🔴 Stafford police warned Asian business owners about possible home burglaries

🔴 Two men were arrested in New York City on charges they helped establish a secret Chinese police station

🔴 Residents should store their valuables in a separate spot

Stafford police warned of an increase in home burglaries targeting Asian business owners including one in Berkeley Township.

The warning comes after an FBI alert about the People’s Republic of China agents harassing, stalking, terrorizing and bribing individuals in the Garden State.

Two men were arrested Monday on charges that they helped establish a secret police station in New York City on behalf of the Chinese government, and about three dozen officers with China's national police force were charged with using social media to harass dissidents inside the United States, authorities said Monday.

Though China is believed to be operating secretive police outposts in countries around the globe, Justice Department officials said these arrests were the first of their kind anywhere in the world.

Jim Dennehy, the special agent in charge of the FBI in New Jersey, said that the Chinese government will frequently target political and human rights activists, dissidents, journalists, political opponents and various religious groups, either with their own agents who enter the U.S. under false pretenses, or they may try to hire people who live here to do their dirty work.

He said at other times they will go to an individual's homes “with firearms in order to intimidate and harass, and these victims are hiding in their own homes, under couches because they don’t want to be seen or actually kidnapped.”

Welcome to Stafford Townhip sign
Welcome to Stafford Townhip sign (Google Maps)

A warning in Stafford

Stafford police on Monday warned of an increase in home burglaries targeting Asian business owners, including one in Berkeley.

The department advised all residents to be aware of their surroundings and to check security systems to make sure they are working. The department also suggested moving cash and valuables to a more secure location.

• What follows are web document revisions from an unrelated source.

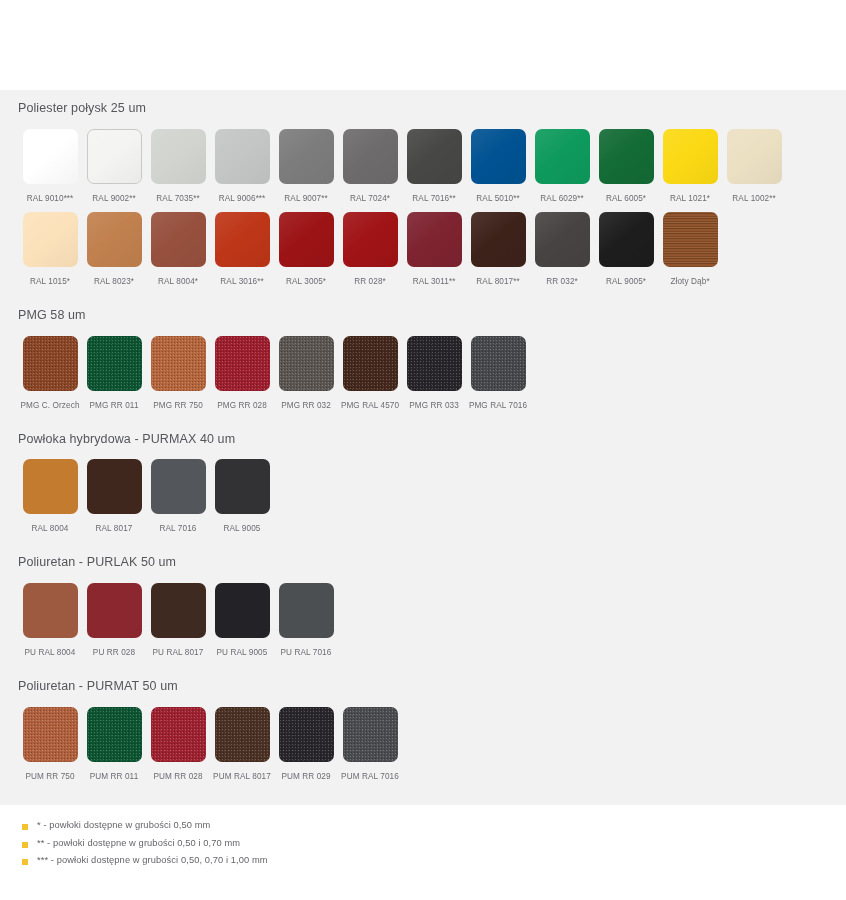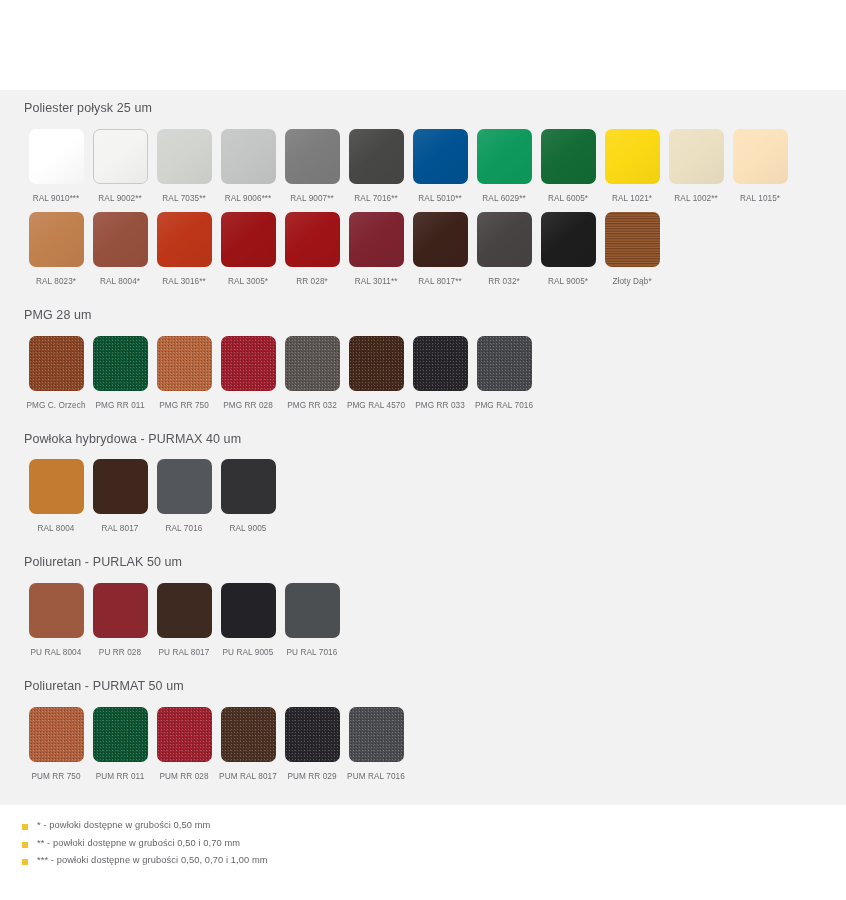"Poliester połysk 25 um" .section { padding: 0 0 0 24px -> 0 0 0 18px }
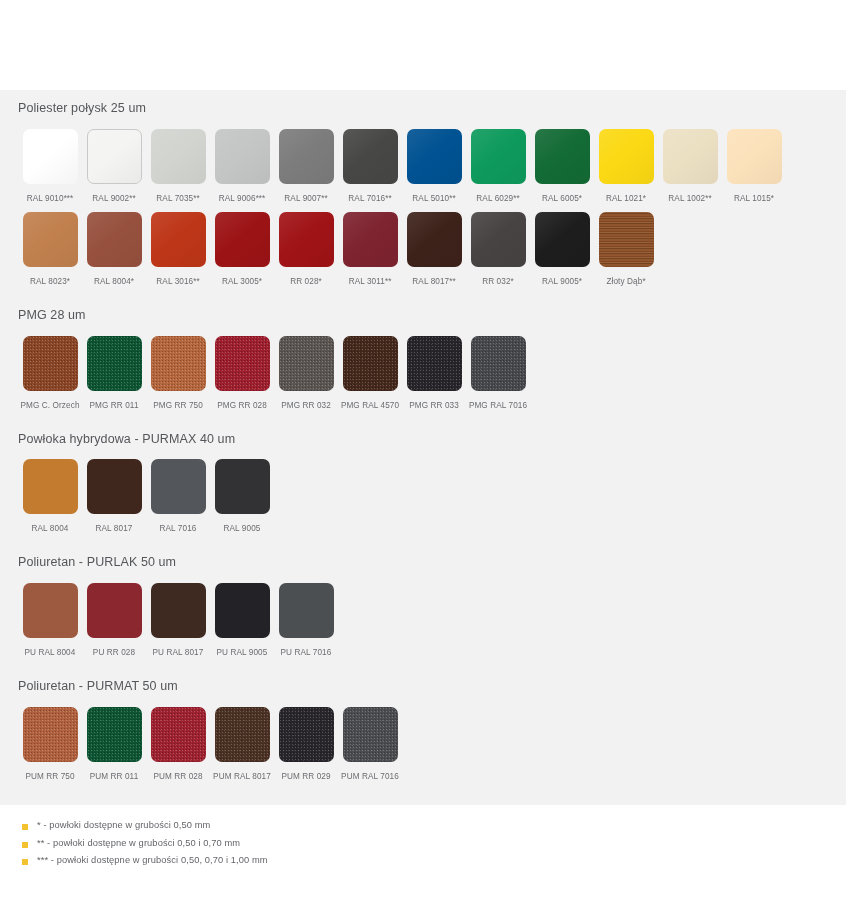"RAL 7024*" div.swatch { html: none -> <div> <div></div> <div><span>RAL 7024</span><span>*</span></div> </div> }
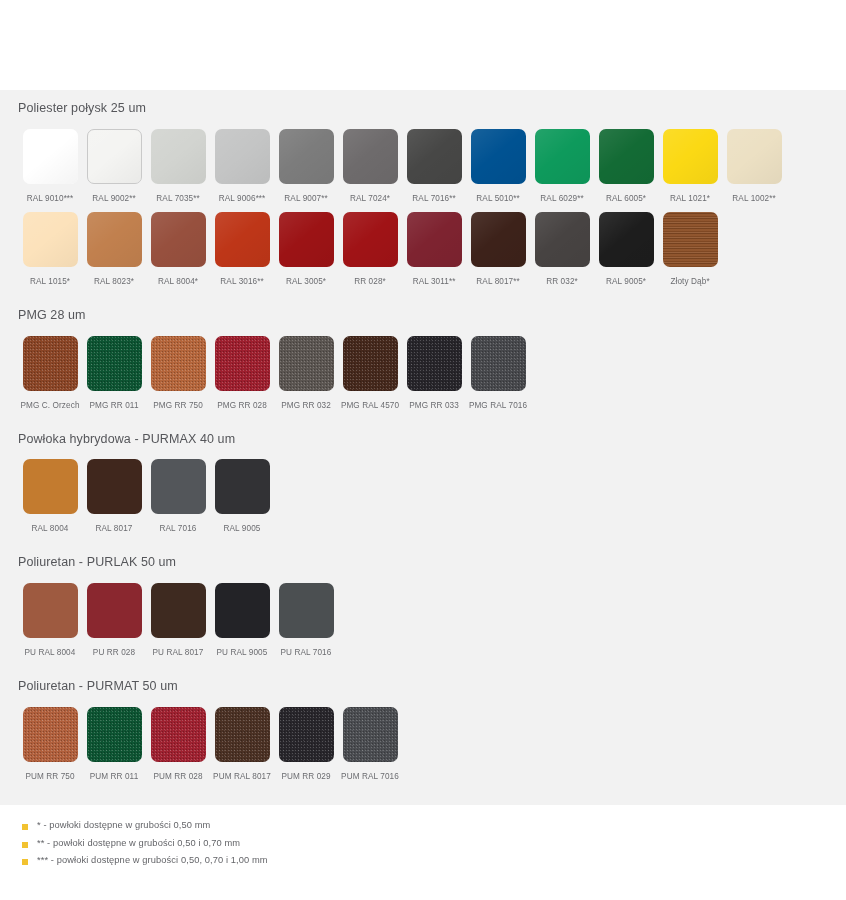"PMG 28 um" div.section-title { text: 28 -> 58 }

Supervisory Special Agent Mike Ratta of the FBI field office in Newark said there's a belief that the Asian community keeps cash in their homes and that they’re not utilizing traditional banks

The FBI in December issued a similar warning to business owners about potential theives watching businesses to determine when they open and close.

"They may rummage through their cars to determine where they might live, then they would do surveillances at the residence as well," Supervisory Special Agent Mike Ratta of the FBI field office in Newark said. They would follow them to and from work and other places.”

Ratta said they may even go so far as to put a lookout in a business and outside the owner's home.